Living in the Deep South is something I could never conceive of doing. I have spent most of my life trying to forget about having lived in what I’ll call the Shallow South during most of my childhood. I was born in Alexandria, Virginia, which doesn’t count as any version of the South because it’s in the northern Virginia suburbs of Washington, D.C. By the time I had some toddling and talking experience under my belt, my family made its first move, to Lynchburg, Virginia, the land of Jerry Falwell. It would be the first of five relocations, all resulting from my engineer father’s career moves, that I’d experience before graduating high school in upstate New York.
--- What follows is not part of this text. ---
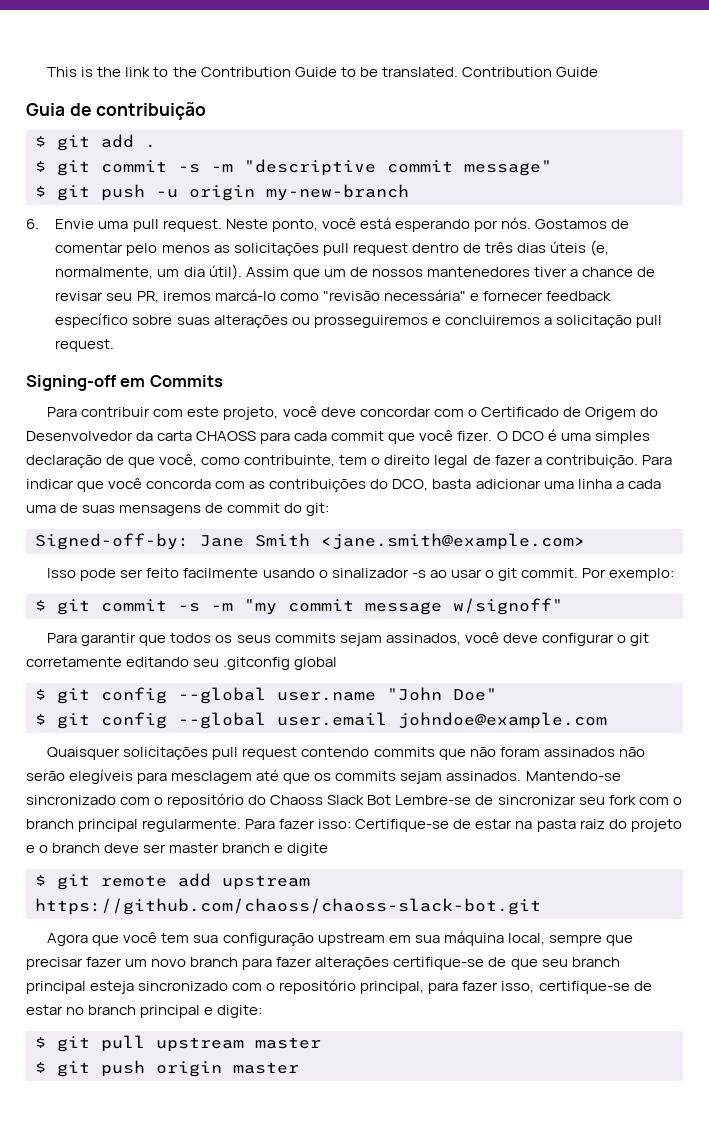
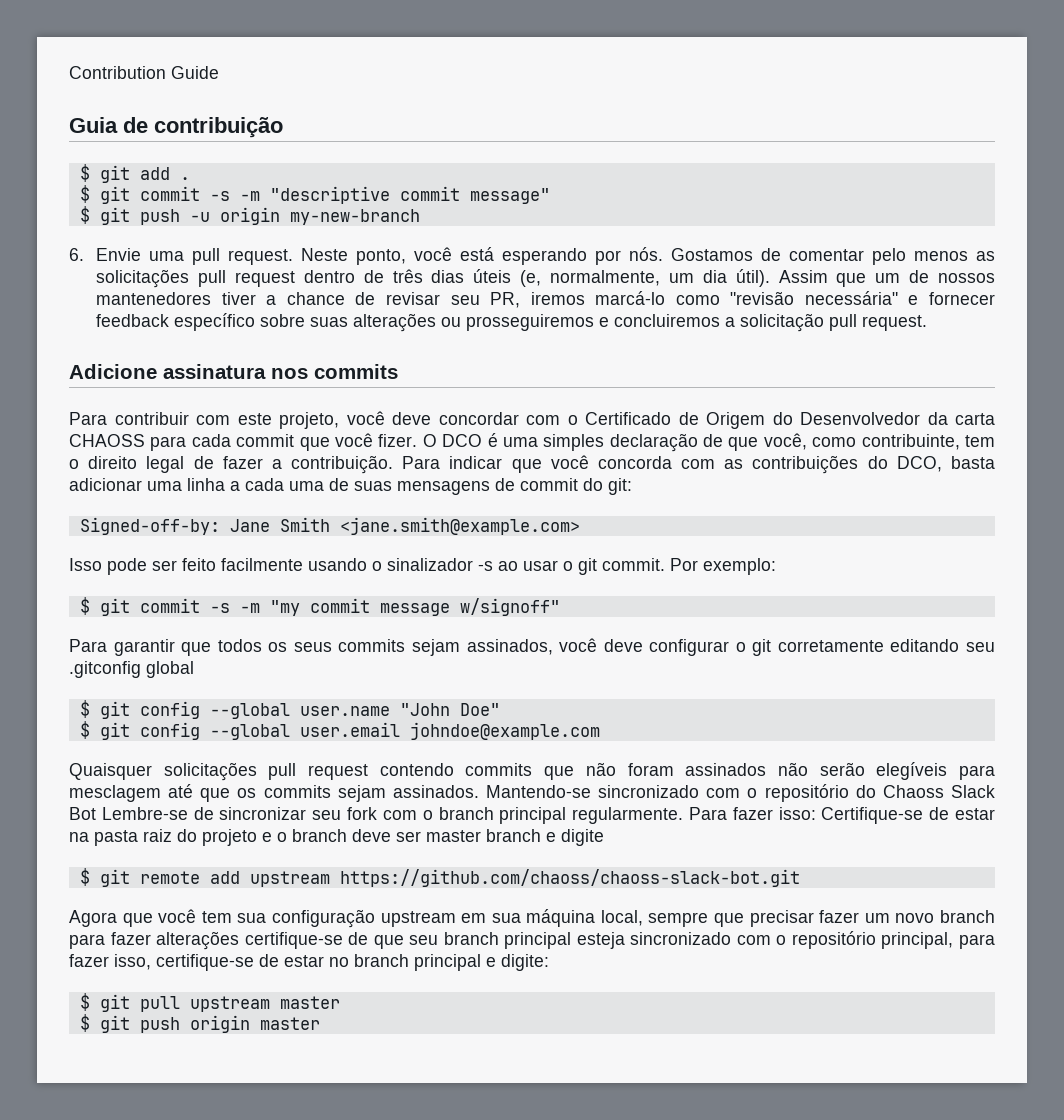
- This is the link to the Contribution Guide to be translated.
- Signing-off em Commits
+ Adicione assinatura nos commits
But it was West Virginia that loomed the largest in my upbringing. We spent a combined 10 years there, which could have been 12 but for a year-and-a-half hitch in Pennsylvania. Our second stint in the Mountain State, which lasted from 1980 to 1986, coincided with my adolescence, so it’s no surprise that it turned out to be the longest six years of my life.
To be fair, we lived in the tip of the Eastern Panhandle, a region wedged between Maryland and Virginia that’s within day-tripping distance of the nation’s capital and Baltimore. We were hardly “up in the holler.” And yet, I had ample exposure to redneck culture. During West Virginia, Part II, I came to understand that for a few of my peers, a soda bottle or can functioned as a spittoon during the school day. Or sometimes the water fountain would do. On my high school bus route, the very last kids to board lived in a ramshackle house featuring a sign that said: “TRESPASSERS WILL BE SHOT. SURVIVORS WILL BE SHOT AGAIN.” Between that stop and my school, the bus passed by another dilapidated dwelling rumored to be the home of a Grand Wizard or Knight or whatever of the Ku Klux Klan.
To make matters worse, my tendency to be too nerdy and quiet and serious for my own good, combined with my inability to suffer fools gladly, made me a target for bullies. Consequently, I was more than happy to kick West Virginia to the curb once my father received what would be his final job transfer, even though I had just started my junior year. And I was determined never to go too far south of the Mason-Dixon line ever again if I could help it.
And here I am, some 30 years later, living where I thought I never wanted to be. But I’m trying my best to adapt to this (mis)adventure in Mississippi, and so I plan to write about it from time to time. I have extensive experience being a newcomer seeking opportunity, hence the name of this blog. I might as well embrace this latest chapter in the story of my carpetbagging life.